__EXERCISE PROMPT__. Answer with a single number stating how many lines of the entries below include the string "solid".

-- DATA SHOWN follows --

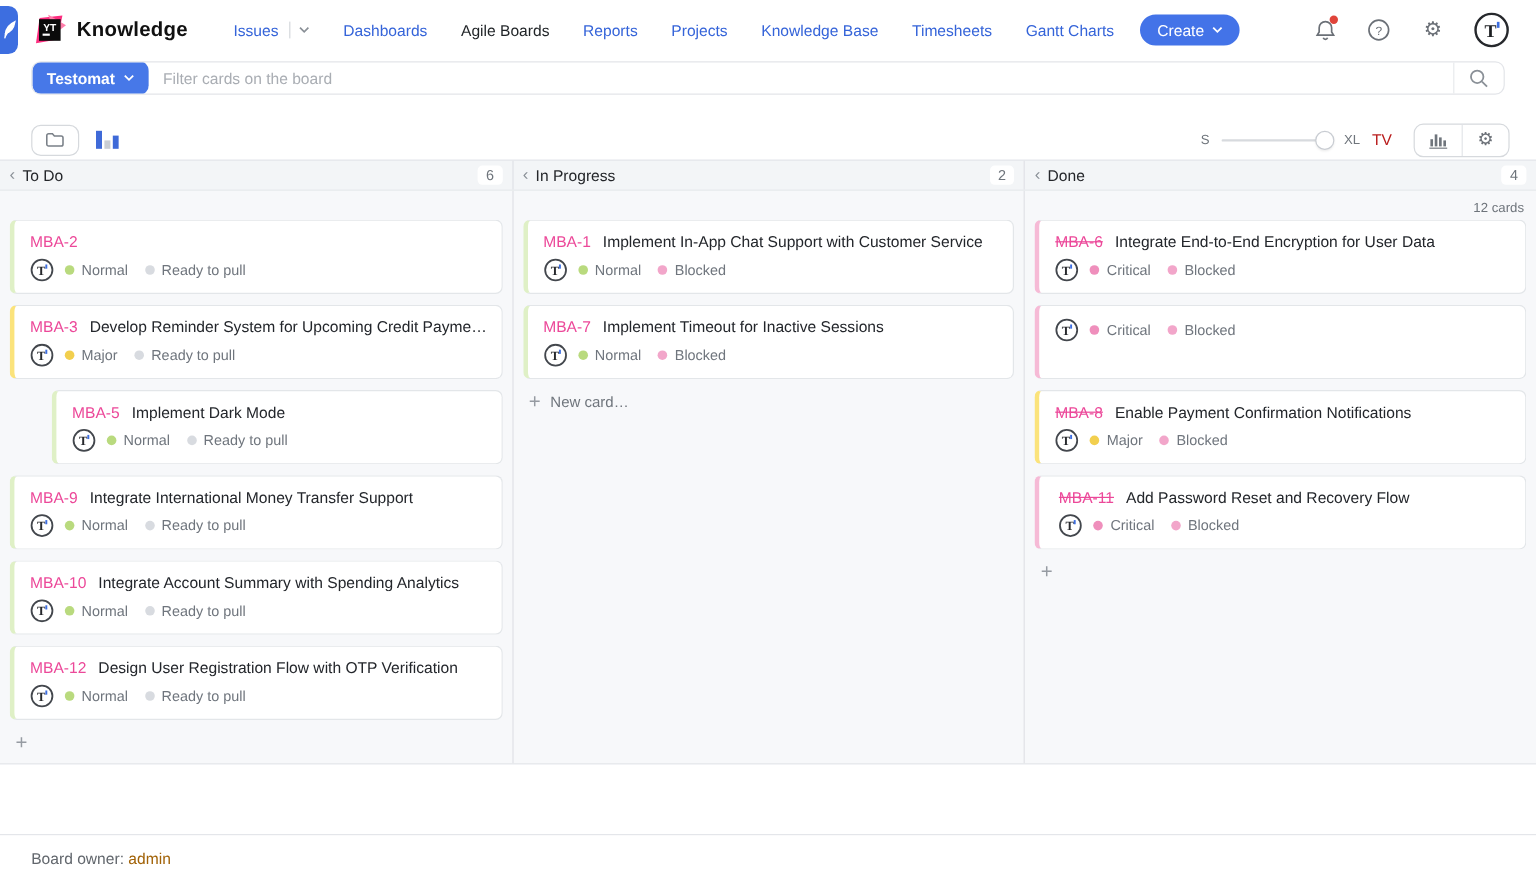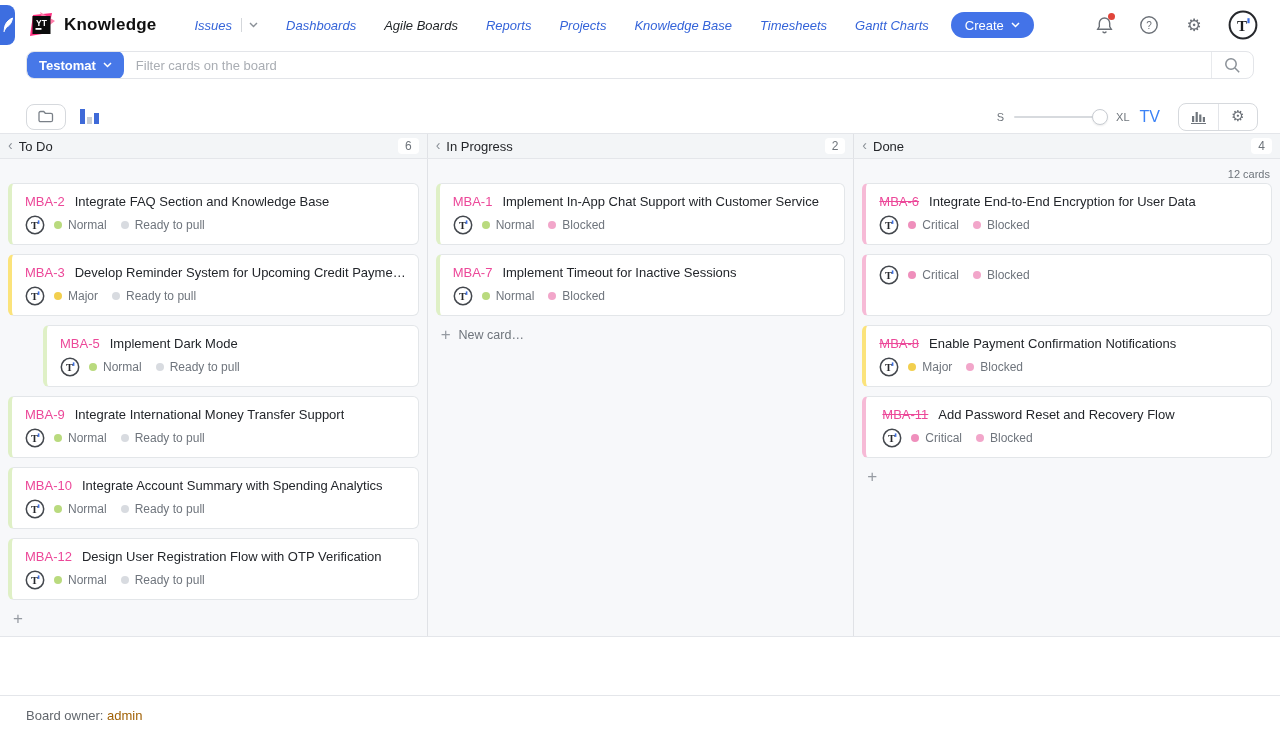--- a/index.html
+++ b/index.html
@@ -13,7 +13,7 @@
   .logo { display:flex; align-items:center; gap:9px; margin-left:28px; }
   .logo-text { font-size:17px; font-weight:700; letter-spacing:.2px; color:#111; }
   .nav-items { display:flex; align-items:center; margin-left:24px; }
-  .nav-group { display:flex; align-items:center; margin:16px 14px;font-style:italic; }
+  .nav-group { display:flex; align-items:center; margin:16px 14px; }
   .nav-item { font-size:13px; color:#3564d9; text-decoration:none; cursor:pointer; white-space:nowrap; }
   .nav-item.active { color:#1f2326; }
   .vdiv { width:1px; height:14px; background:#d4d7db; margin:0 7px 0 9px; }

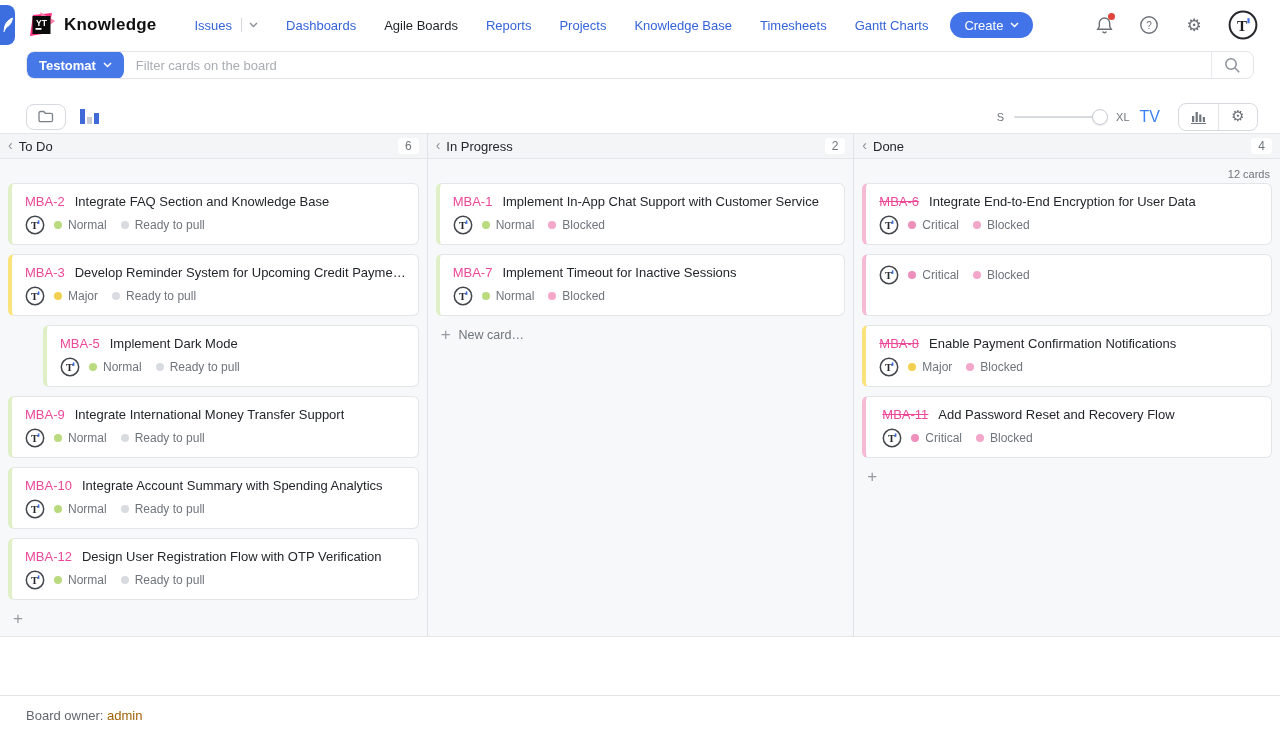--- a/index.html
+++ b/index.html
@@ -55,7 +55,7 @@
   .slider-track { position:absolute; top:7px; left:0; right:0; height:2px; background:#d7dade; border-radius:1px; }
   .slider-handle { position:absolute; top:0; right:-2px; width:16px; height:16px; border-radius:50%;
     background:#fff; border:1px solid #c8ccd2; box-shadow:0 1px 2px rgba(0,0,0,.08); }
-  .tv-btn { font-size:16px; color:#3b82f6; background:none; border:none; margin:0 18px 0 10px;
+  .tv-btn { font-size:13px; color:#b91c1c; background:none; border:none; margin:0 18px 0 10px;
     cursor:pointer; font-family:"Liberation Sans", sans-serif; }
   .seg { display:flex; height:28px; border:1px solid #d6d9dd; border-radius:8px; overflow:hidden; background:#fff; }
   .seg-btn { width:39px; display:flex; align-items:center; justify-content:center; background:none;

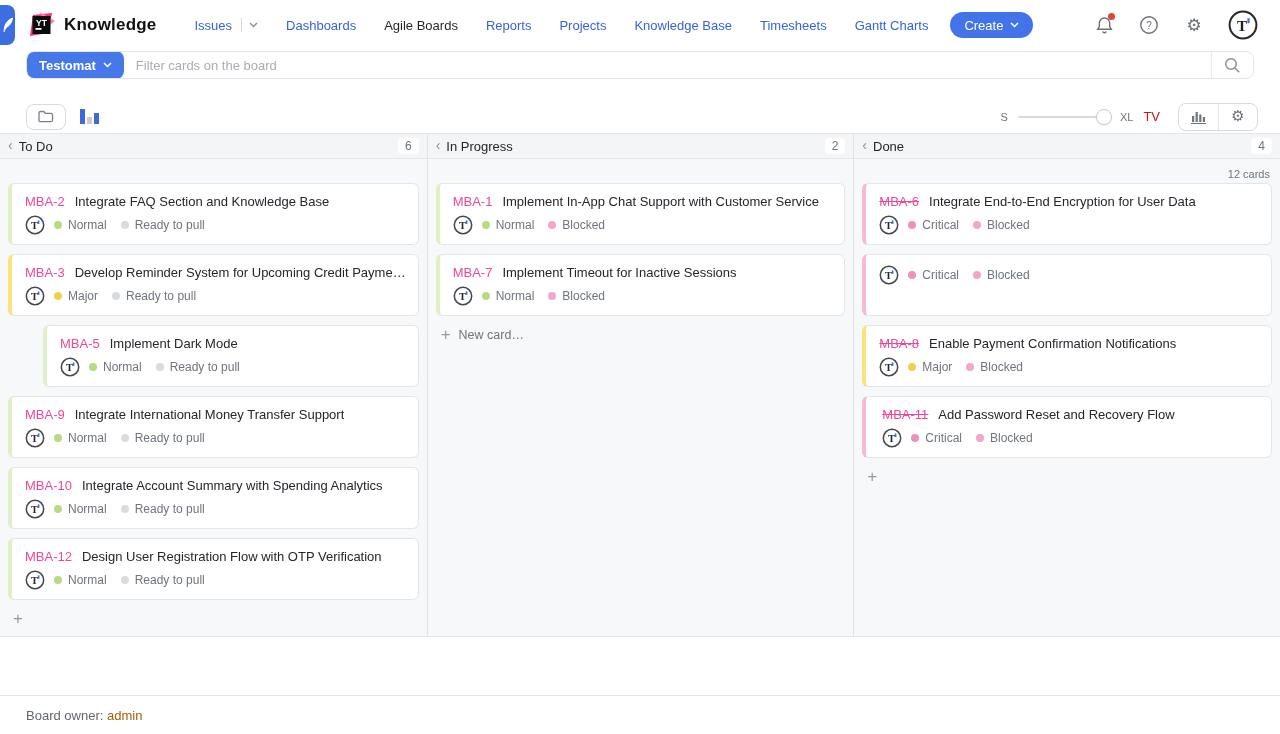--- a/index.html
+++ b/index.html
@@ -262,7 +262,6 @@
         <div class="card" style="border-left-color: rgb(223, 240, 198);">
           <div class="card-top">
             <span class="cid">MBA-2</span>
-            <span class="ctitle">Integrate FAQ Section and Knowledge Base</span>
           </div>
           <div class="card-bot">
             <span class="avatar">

-- DATA SHOWN concluded --

__WORKED SOLUTION__. 2